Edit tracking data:

^^^^

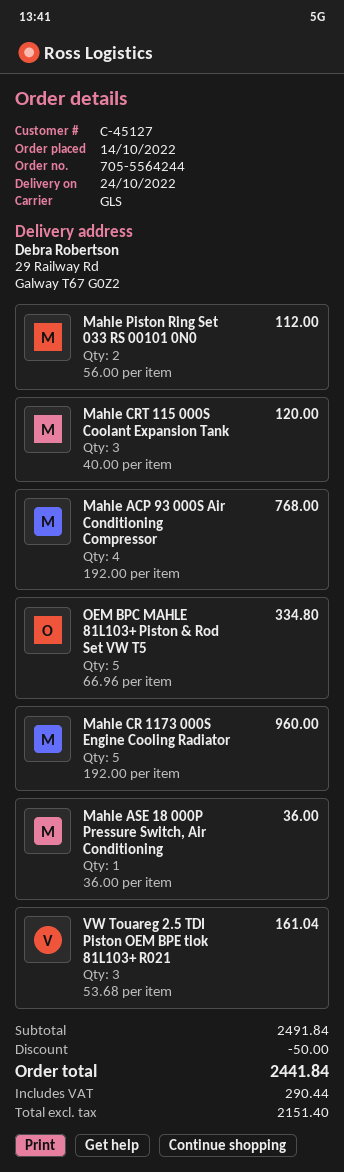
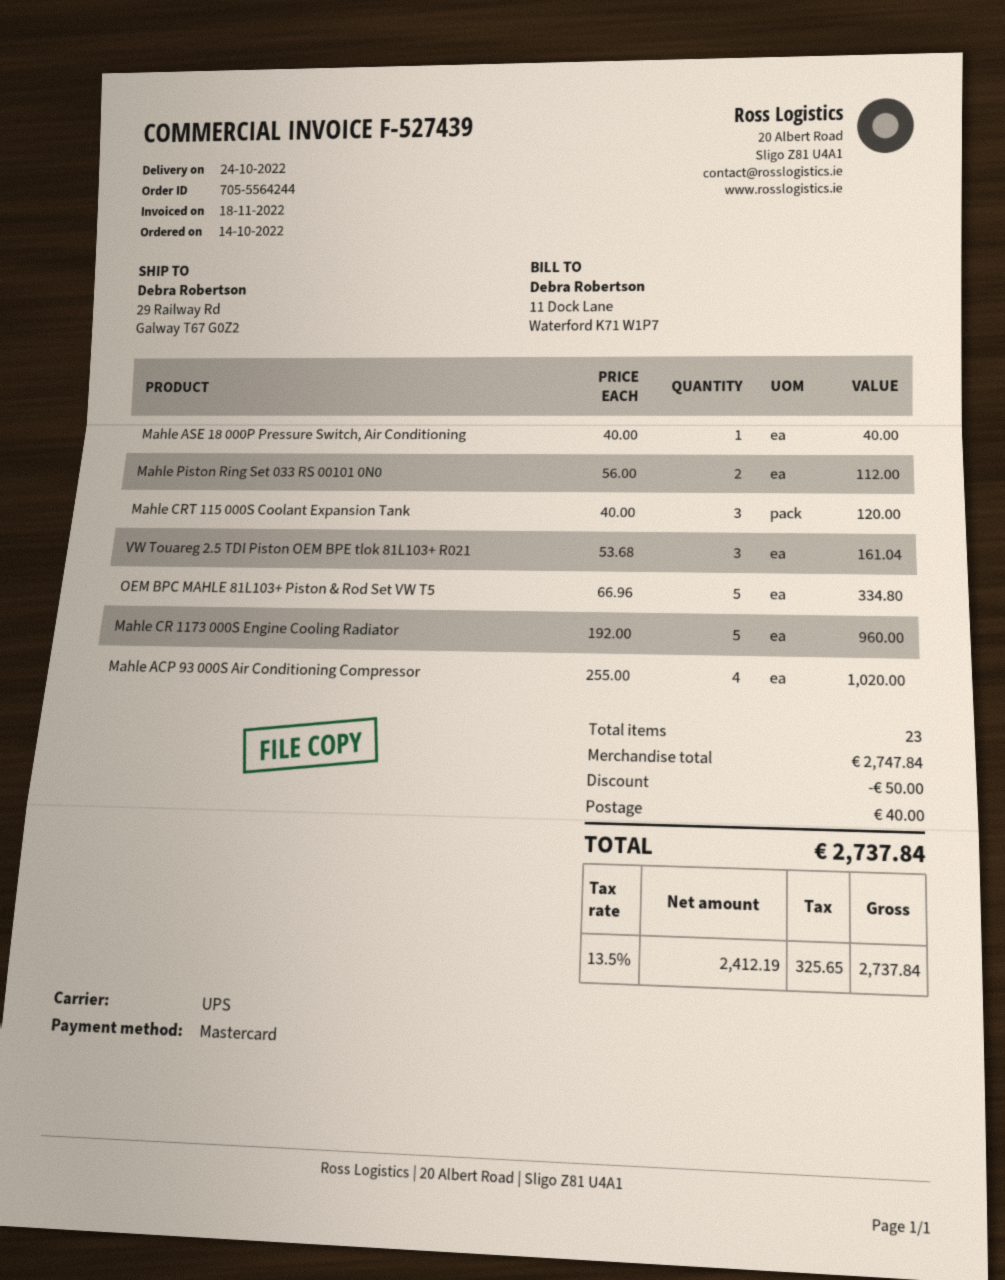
shipping method: GLS -> UPS
Mahle ACP 93 000S Air Conditioning Compressor: 4 x 192.00 = 768.00 -> 4 x 255.00 = 1020.00
Mahle ASE 18 000P Pressure Switch, Air Conditioning: 1 x 36.00 = 36.00 -> 1 x 40.00 = 40.00
subtotal: 2491.84 -> 2747.84
shipping: none -> 40.00
net: 2151.40 -> 2412.19
tax: 290.44 -> 325.65
total: 2441.84 -> 2737.84

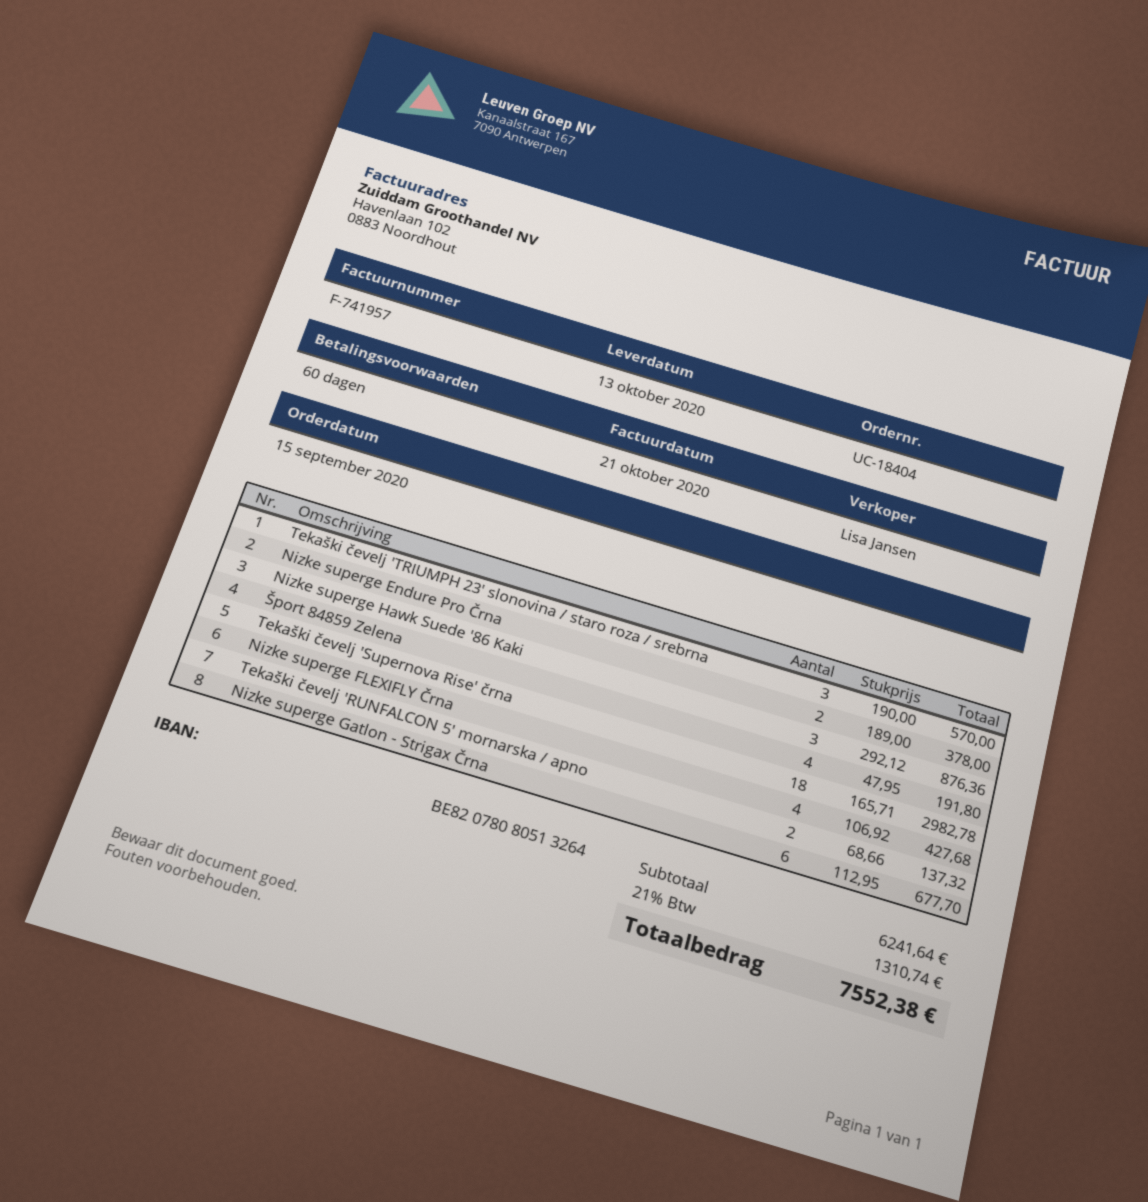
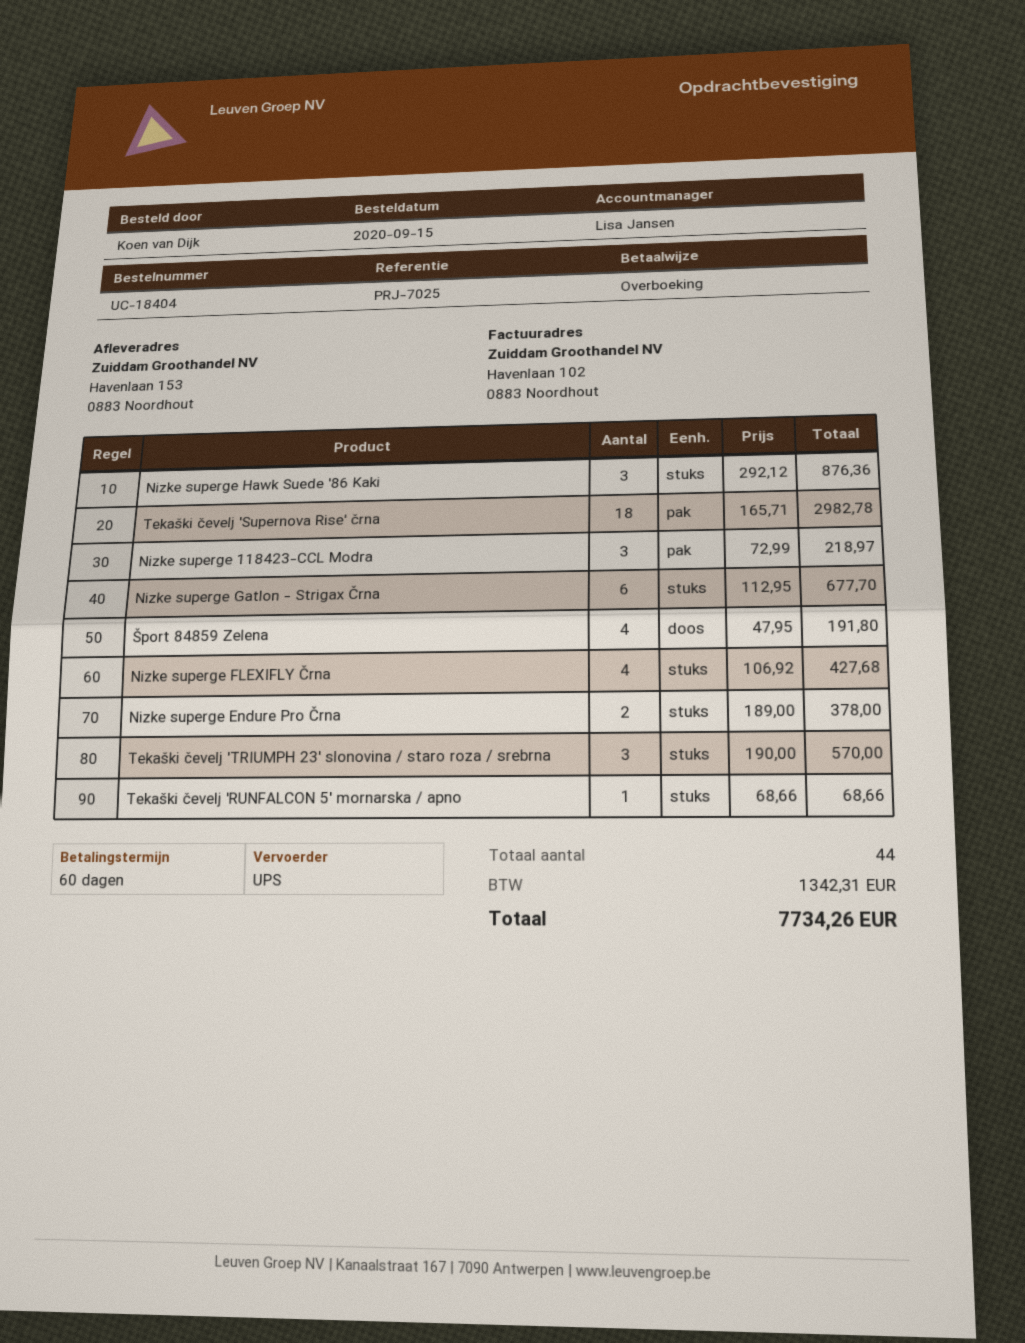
Tekaški čevelj 'RUNFALCON 5' mornarska / apno: 2 x 68.66 = 137.32 -> 1 x 68.66 = 68.66
Nizke superge 118423-CCL Modra: none -> 3 x 72.99 = 218.97
tax: 1310.74 -> 1342.31
total: 7552.38 -> 7734.26

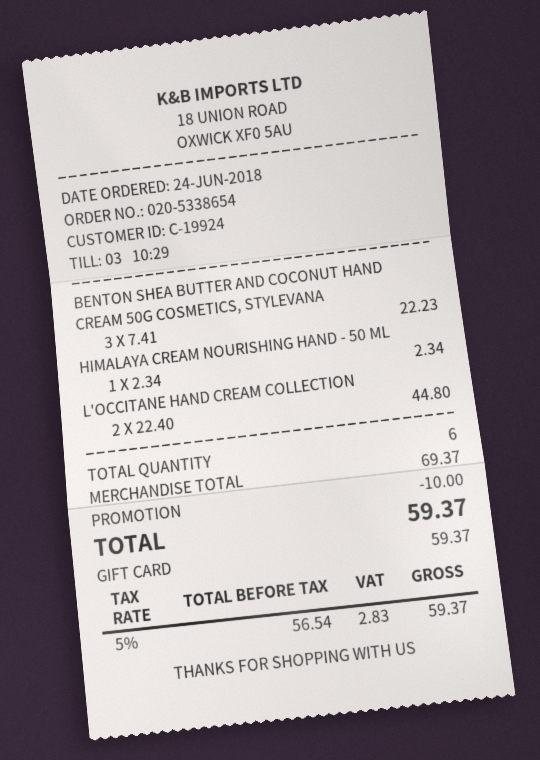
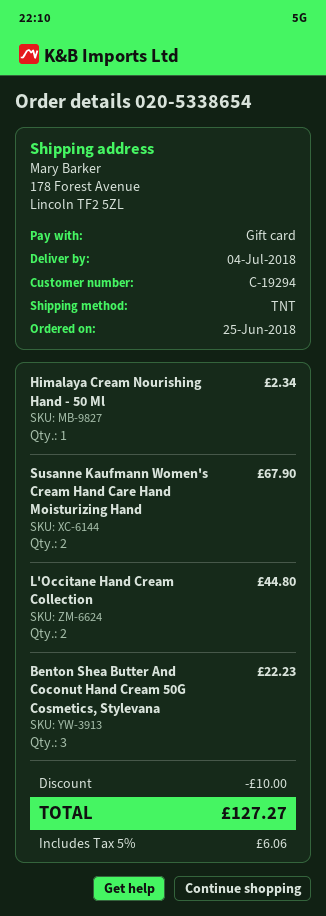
order date: 2018-06-24 -> 2018-06-25
customer number: C-19924 -> C-19294
Susanne Kaufmann Women's Cream Hand Care Hand Moisturizing Hand: none -> 2 for 67.90
tax: 5% = 2.83 -> 5% = 6.06
total: 59.37 -> 127.27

^^^^

Problem statement: Keep the pictures out of your answer, which should be the lines from the one with "shipping: none -> 40.00" through the final line of the data, copied exactly.

Expected answer:
shipping: none -> 40.00
net: 2151.40 -> 2412.19
tax: 290.44 -> 325.65
total: 2441.84 -> 2737.84

Tekaški čevelj 'RUNFALCON 5' mornarska / apno: 2 x 68.66 = 137.32 -> 1 x 68.66 = 68.66
Nizke superge 118423-CCL Modra: none -> 3 x 72.99 = 218.97
tax: 1310.74 -> 1342.31
total: 7552.38 -> 7734.26

order date: 2018-06-24 -> 2018-06-25
customer number: C-19924 -> C-19294
Susanne Kaufmann Women's Cream Hand Care Hand Moisturizing Hand: none -> 2 for 67.90
tax: 5% = 2.83 -> 5% = 6.06
total: 59.37 -> 127.27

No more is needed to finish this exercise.